This very painting has hung in every bedroom I've had since we
left Cape Town, just as it does now.
I was enrolled in Camps Bay High School, which also overlooked
the bay. There were approximately 400 students in the school
(only white students, of course), made up of 26 different
nationalities, of which I was the only American. This
incredibly beautiful place and it's people enchanted me.
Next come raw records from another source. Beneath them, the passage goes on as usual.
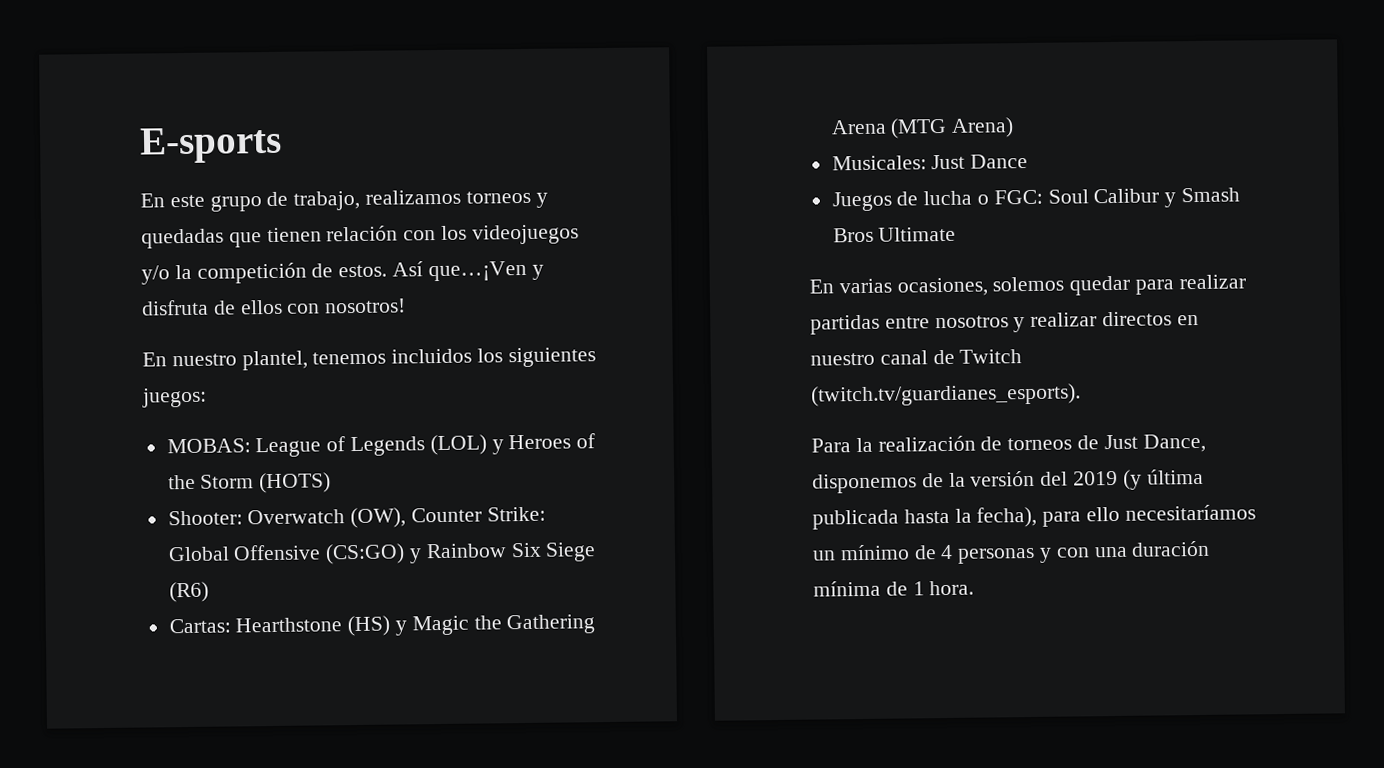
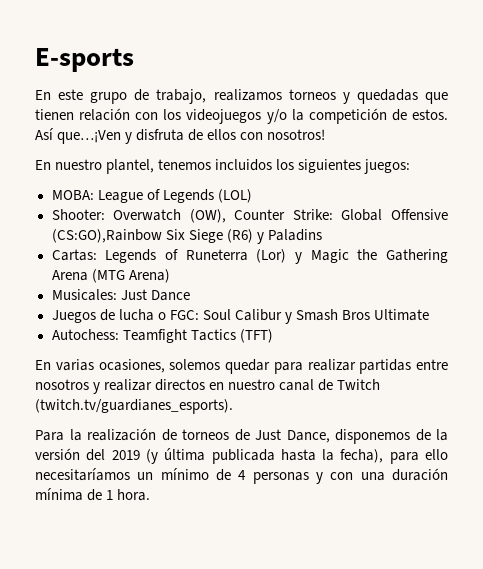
- MOBAS: League of Legends (LOL) y Heroes of the Storm (HOTS)
+ MOBA: League of Legends (LOL)
- Shooter: Overwatch (OW), Counter Strike: Global Offensive (CS:GO) y Rainbow Six Siege (R6)
+ Shooter: Overwatch (OW), Counter Strike: Global Offensive (CS:GO),Rainbow Six Siege (R6) y Paladins
- Cartas: Hearthstone (HS) y Magic the Gathering Arena (MTG Arena)
+ Cartas: Legends of Runeterra (Lor) y Magic the Gathering Arena (MTG Arena)
+ Autochess: Teamfight Tactics (TFT)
I
signed up for Gymnastics again (which I hadn't done since my
friend Jerald died two years before), every English class they
would let me take, History, Afrikaans (a requirement for me),
and other general studies. I made friends quickly and eased
into the life at the school. I slipped naturally back into my
class clown mode of old, particularly in the Afrikaans class
(which was no longer Immigrant Afrikaans). I was not required
to participate in the Afrikaans class, I pretended to know
absolutely nothing about the language so the teacher just left
me to myself. It wasn't long before our favorite entertainment
was ... for me to blurt out some odd or suggestive Afrikaans
phrase, then claim I didn't know what it meant ... "They told
me to say that!" Of course 'they' (my friends) knew I was
fluent in Afrikaans, it was great fun, and no one ever really
got into trouble. I was hopeful in Cape Town. I stopped
drinking so much, although I certainly continued to go on
benders now and then. I started writing poetry regularly, and
I even joined the Drama department (but not to act, mind you,
I just wanted to get my hands on the lighting panels).
Read the entire
South Africa Series by Jeff Spahr-Summers
1:
On the Move—December
2007
2:
Rain—January
31, 2008
3:
Culture Shock—February
29, 2008
4:
Lord of the Ridge and Fort Scorpion—March
31, 2008
5:
Nightmares and Snakes—April
30, 2008
6:
The
Natives are Restless—May
31, 2008
7:
Mozambique—June
30, 2008
8:
Wild life—July
31, 2008
9:
Reconciliation—August
2008
10:
End of Innocence—September
2008
11:
Chasing the Cherry—October
2008
12:
Johannesburg to Cape Town—November
2008
13:
Camps Bay—December
2008 (This issue, this page)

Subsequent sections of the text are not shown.